- [Instructions to follow] The records that follow must be repeated exactly, minus the images.

- [Material provided]
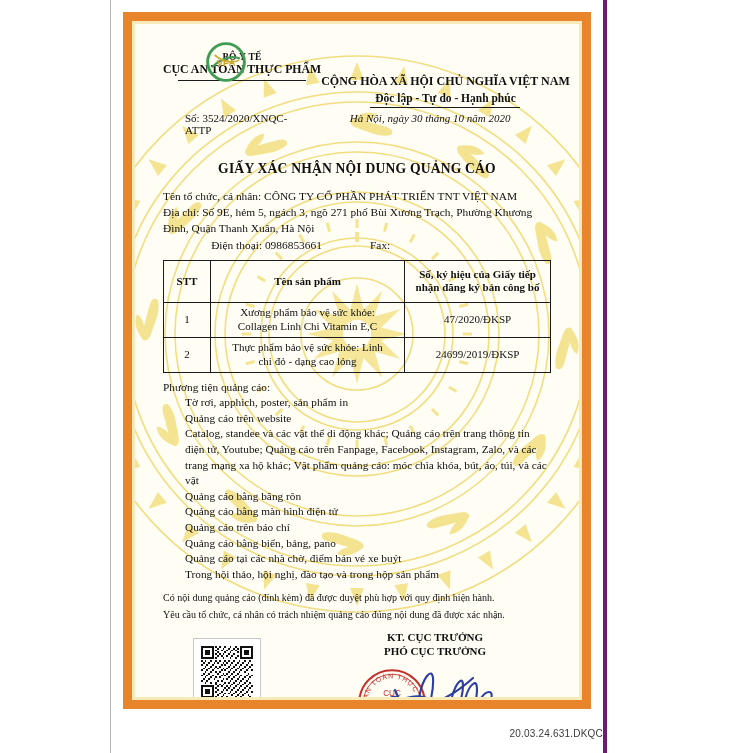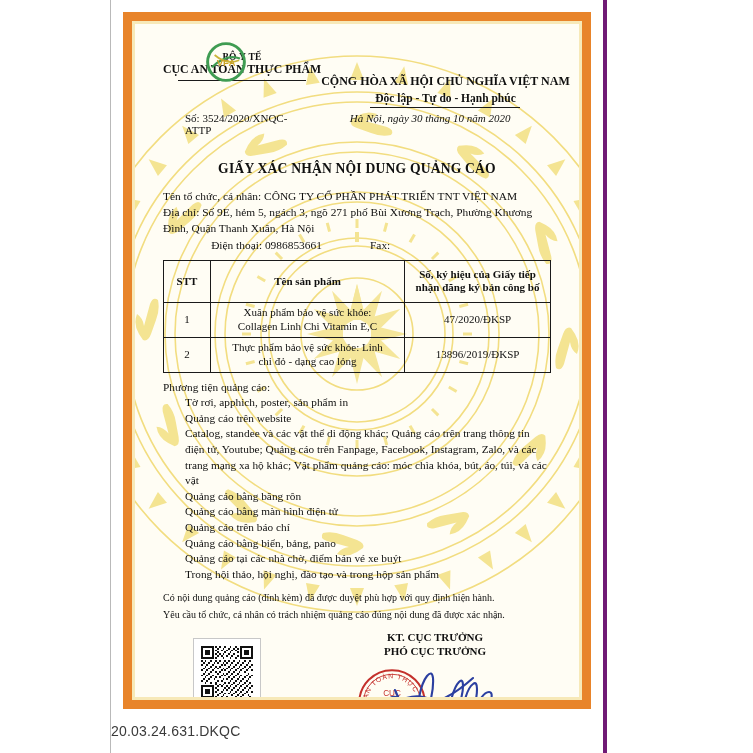--- a/index.html
+++ b/index.html
@@ -421,7 +421,7 @@
             <tr>
               <td>1</td>
               <td>
-                <div>Xuân phẩm bảo vệ sức khỏe:</div>
+                <div>Xương phẩm bảo vệ sức khỏe:</div>
                 <div>Collagen Linh Chi Vitamin E,C</div>
               </td>
               <td>47/2020/ĐKSP</td>

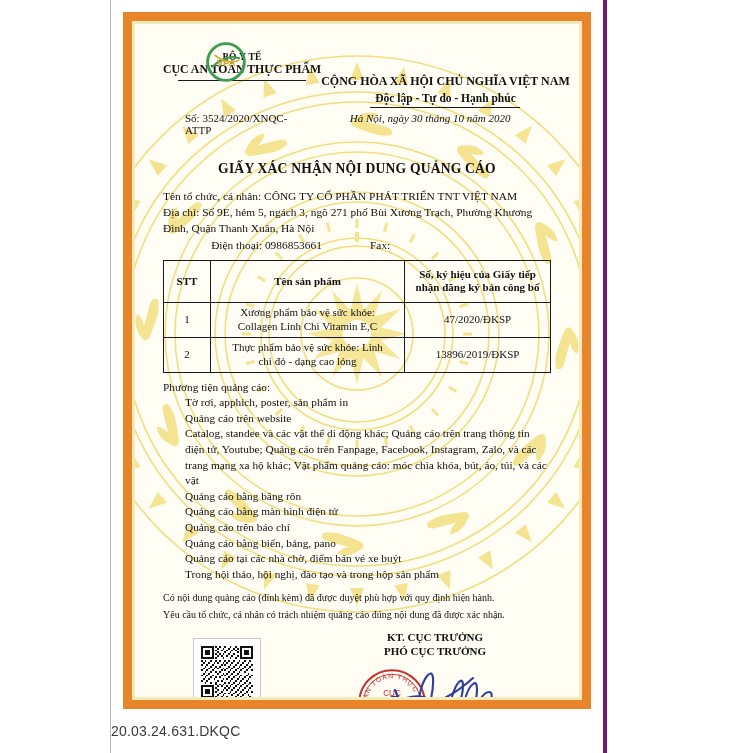--- a/index.html
+++ b/index.html
@@ -432,7 +432,7 @@
                 <div>Thực phẩm bảo vệ sức khỏe: Linh</div>
                 <div>chi đỏ - dạng cao lỏng</div>
               </td>
-              <td>13896/2019/ĐKSP</td>
+              <td>24699/2019/ĐKSP</td>
             </tr>
           </tbody>
         </table>

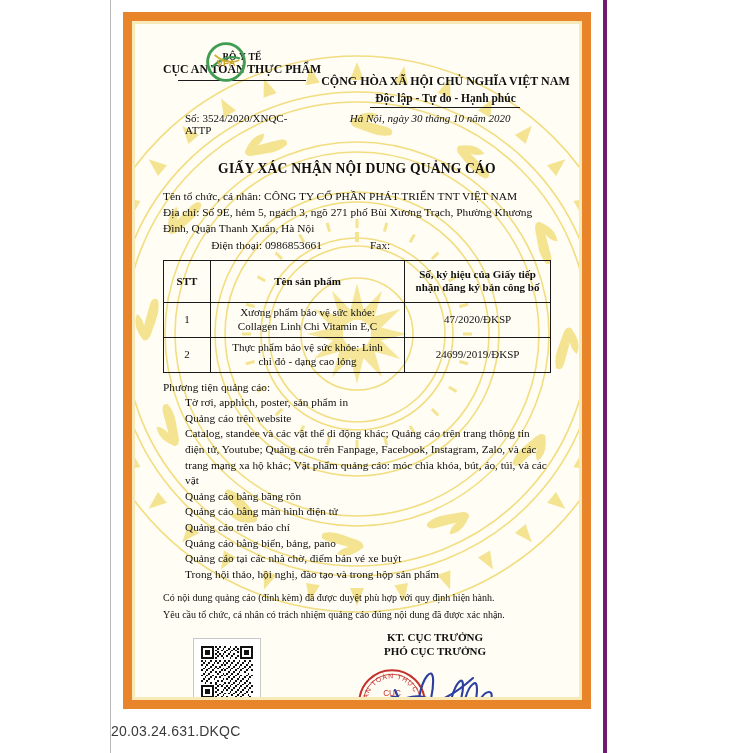--- a/index.html
+++ b/index.html
@@ -228,9 +228,9 @@
     left: 0;
     right: 0;
     bottom: 14px;
-    text-align: left;
+    text-align: right;
     font-family: "Liberation Sans", sans-serif;
-    font-size: 14px;
+    font-size: 10px;
     color: #3a3a3a;
     letter-spacing: .2px;
   }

- [Result for this task]
--- a/index.html
+++ b/index.html
@@ -421,7 +421,7 @@
             <tr>
               <td>1</td>
               <td>
-                <div>Xuân phẩm bảo vệ sức khỏe:</div>
+                <div>Xương phẩm bảo vệ sức khỏe:</div>
                 <div>Collagen Linh Chi Vitamin E,C</div>
               </td>
               <td>47/2020/ĐKSP</td>

--- a/index.html
+++ b/index.html
@@ -432,7 +432,7 @@
                 <div>Thực phẩm bảo vệ sức khỏe: Linh</div>
                 <div>chi đỏ - dạng cao lỏng</div>
               </td>
-              <td>13896/2019/ĐKSP</td>
+              <td>24699/2019/ĐKSP</td>
             </tr>
           </tbody>
         </table>

--- a/index.html
+++ b/index.html
@@ -228,9 +228,9 @@
     left: 0;
     right: 0;
     bottom: 14px;
-    text-align: left;
+    text-align: right;
     font-family: "Liberation Sans", sans-serif;
-    font-size: 14px;
+    font-size: 10px;
     color: #3a3a3a;
     letter-spacing: .2px;
   }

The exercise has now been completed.